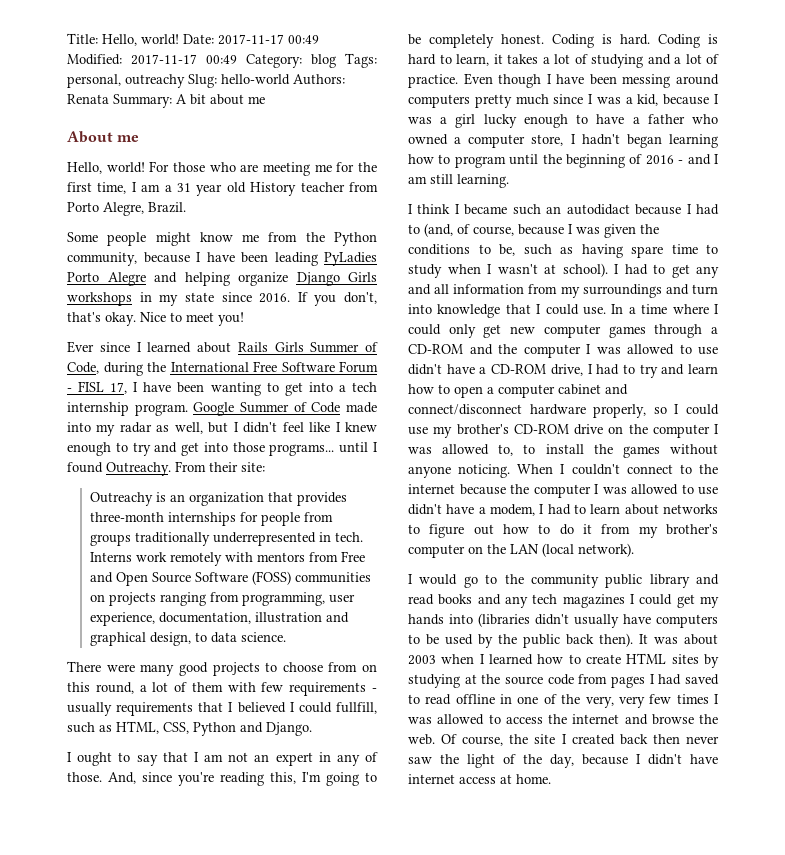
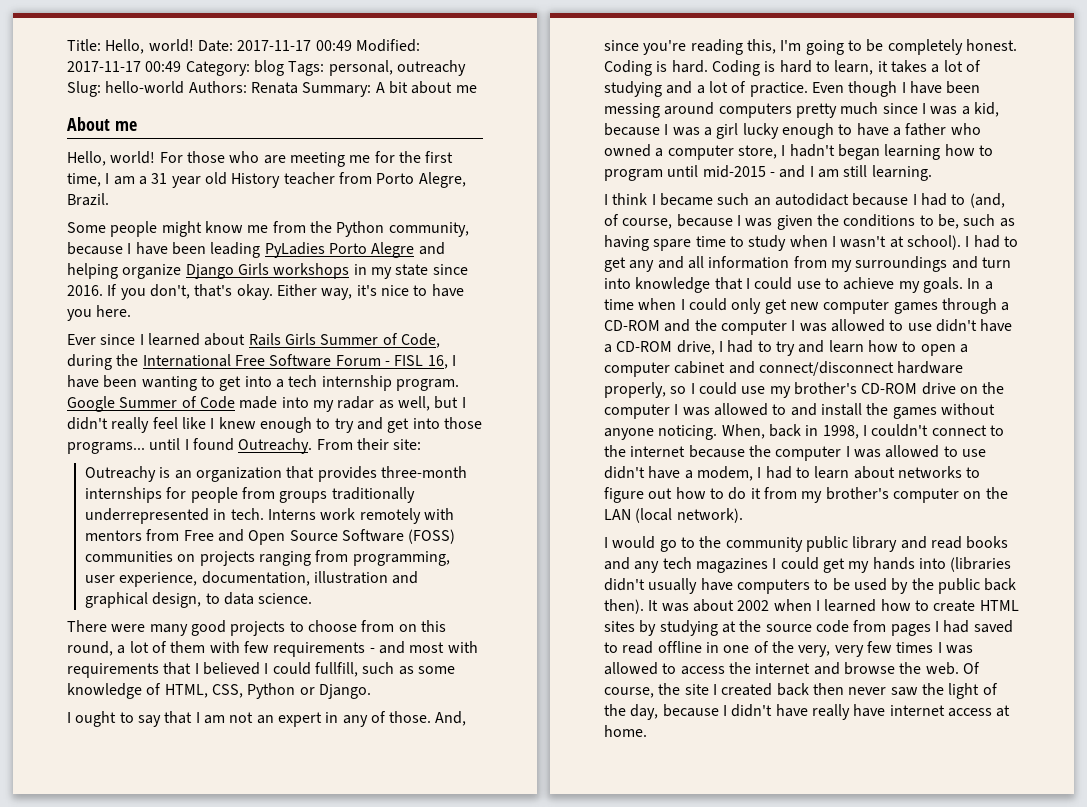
[140,312,244,326] Nice to meet you! -> [276,284,464,300] [67,305,132,321] Either way, it's nice to have you here.
[110,382,128,394] 17, -> [427,355,448,369] 16,
(278, 427) none -> [111,417,150,433] really
[67,702,112,716] usually -> [378,641,478,654] and most with
(112, 728) none -> [417,666,455,674] [67,683,162,699] some knowledge of
[240,722,263,733] and -> [299,687,315,695] or
[542,154,674,168] the beginning of 2016 -> [702,165,766,178] mid-2015
[583,307,606,315] use. -> [796,277,963,293] use to achieve my goals.
[672,304,709,314] where -> [638,298,677,310] when
[498,444,536,456] to, to -> [772,403,817,416] to and
[517,464,554,474] When -> [721,424,859,439] When, back in 1998,
[408,655,436,665] 2003 -> [737,600,770,611] 2002
(718, 759) none -> [811,704,886,720] really have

= = =

* [WHAT TO PRODUCE]: Exactly reproduce each record, leaving out any pictures.

* [SOLVED EXERCISE]:
[140,312,244,326] Nice to meet you! -> [276,284,464,300] [67,305,132,321] Either way, it's nice to have you here.
[110,382,128,394] 17, -> [427,355,448,369] 16,
(278, 427) none -> [111,417,150,433] really
[67,702,112,716] usually -> [378,641,478,654] and most with
(112, 728) none -> [417,666,455,674] [67,683,162,699] some knowledge of
[240,722,263,733] and -> [299,687,315,695] or
[542,154,674,168] the beginning of 2016 -> [702,165,766,178] mid-2015
[583,307,606,315] use. -> [796,277,963,293] use to achieve my goals.
[672,304,709,314] where -> [638,298,677,310] when
[498,444,536,456] to, to -> [772,403,817,416] to and
[517,464,554,474] When -> [721,424,859,439] When, back in 1998,
[408,655,436,665] 2003 -> [737,600,770,611] 2002
(718, 759) none -> [811,704,886,720] really have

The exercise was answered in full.